Almost eighty percent of land in Sabah has been impacted by high-impact logging or clearing in the last two decades (Bryan et al. 2013), and virgin forest within commercial forest reserves has declined by over 90% since 1970 (McMorrow & Talip 2001). This dramatic loss of forest cover has paralleled the state’s rapid economic development and diversification (timber revenue is largely retained by the state, while oil revenue primarily goes to the Malaysian federal government), and has so potentially played an important role in lifting many out of poverty. Ceasing the economic exploitation of forests would be bad in far different ways than current usage is bad.
Yet at the same time, much of the landscape feels far more like a mining operation than a sustainable forestry operation. Rates of extraction are often too high for the regeneration rates that can be sustained, and the highly disturbed forests that remain will be incapable of producing much economic value for many decades to come. As such, overall timber production has decreased sharply in the past decade (Reynolds et al. 2011). Current conservation efforts and broader implementation of reduced impact logging may help shift the situation towards a more sustainable direction, but I cannot help but wonder if the past decades of industry have done more to steal from the future than to help build it.

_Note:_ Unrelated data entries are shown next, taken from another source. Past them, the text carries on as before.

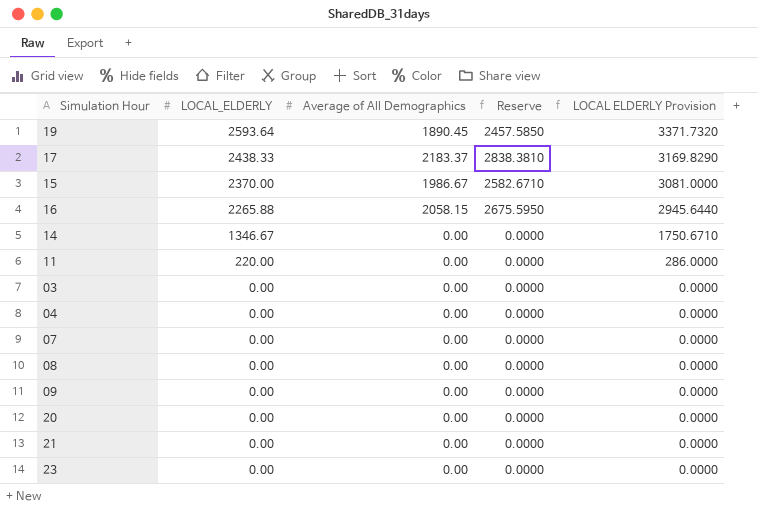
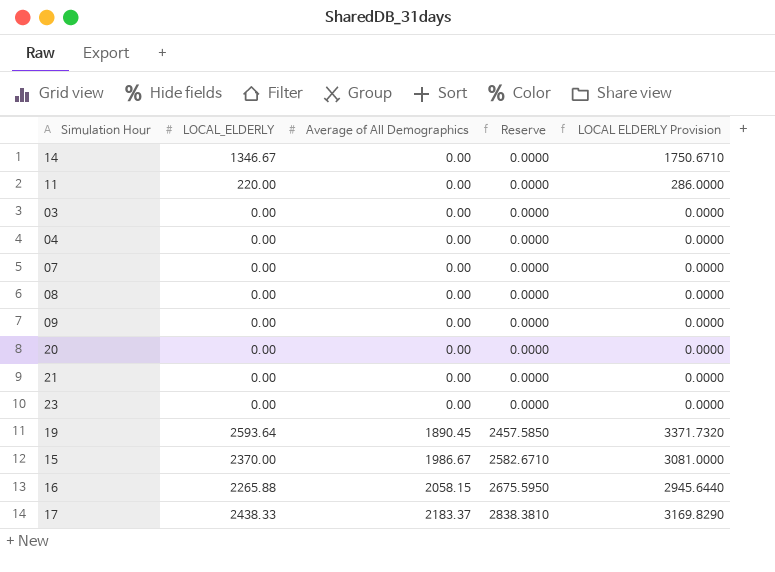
row order: LOCAL_ELDERLY descending -> Average of All Demographics ascending

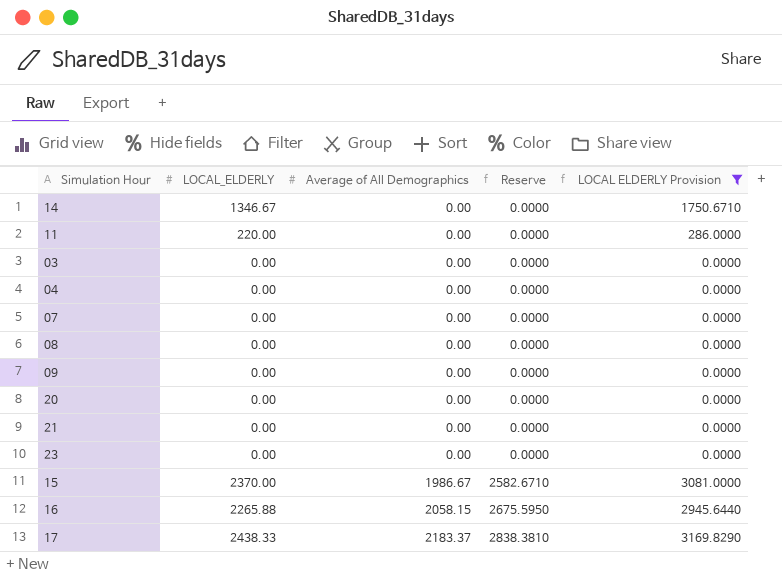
filter: none -> LOCAL ELDERLY Provision != 3371.7320

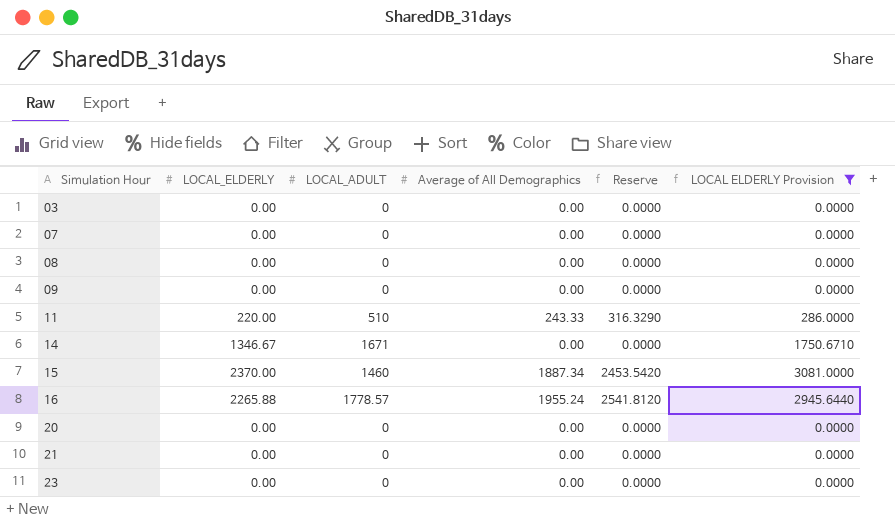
row order: Average of All Demographics ascending -> Simulation Hour ascending
column LOCAL_ADULT | position: none -> 3
row 04: 0.00 | 0.00 | 0.0000 | 0.0000 -> none
row 17: 2438.33 | 2183.37 | 2838.3810 | 3169.8290 -> none
11 | Average of All Demographics: 0.00 -> 243.33
11 | Reserve: 0.0000 -> 316.3290
15 | Average of All Demographics: 1986.67 -> 1887.34
15 | Reserve: 2582.6710 -> 2453.5420
16 | Average of All Demographics: 2058.15 -> 1955.24
16 | Reserve: 2675.5950 -> 2541.8120

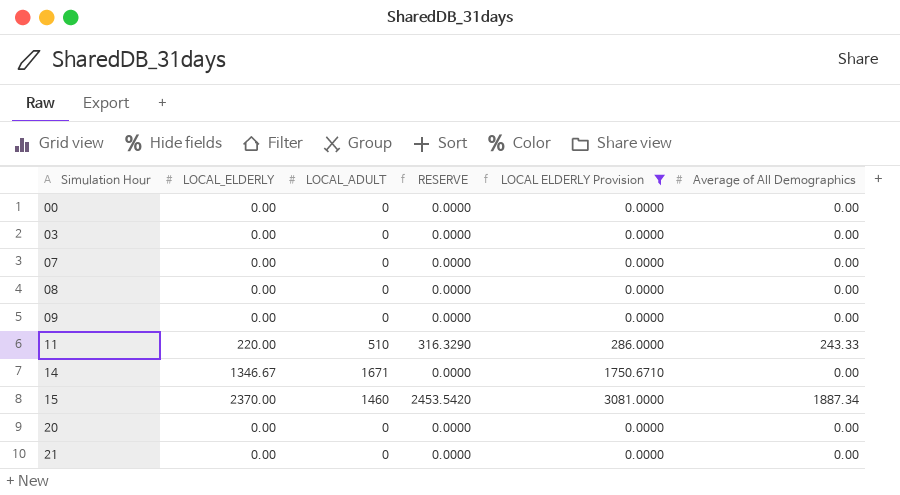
column name: Reserve -> RESERVE
column Average of All Demographics | position: 4 -> 6
row 16: 2265.88 | 1778.57 | 1955.24 | 2541.8120 | 2945.6440 -> none
row 23: 0.00 | 0 | 0.00 | 0.0000 | 0.0000 -> none
row 00: none -> 0.00 | 0 | 0.0000 | 0.0000 | 0.00

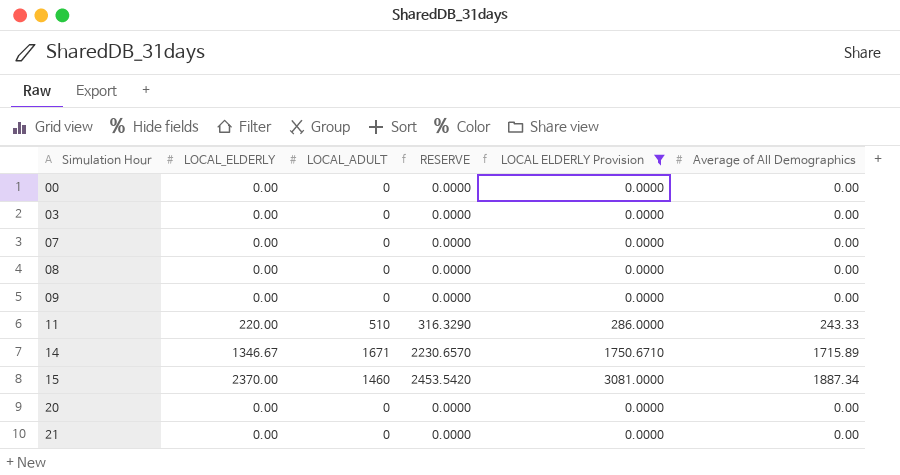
14 | RESERVE: 0.0000 -> 2230.6570
14 | Average of All Demographics: 0.00 -> 1715.89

In collaboration with the state and the timber industry, much research is being carried out to understand the biological consequences of this disturbance. I play a small part in the BALI / SAFE (Stability of Altered Forest Ecosystems) projects aimed at addressing these questions. These data will provide a factual basis for thinking more carefully about these forests. But only personally experiencing these landscapes can shape how I feel about them. Something is missing, and I hope we will someday find it again.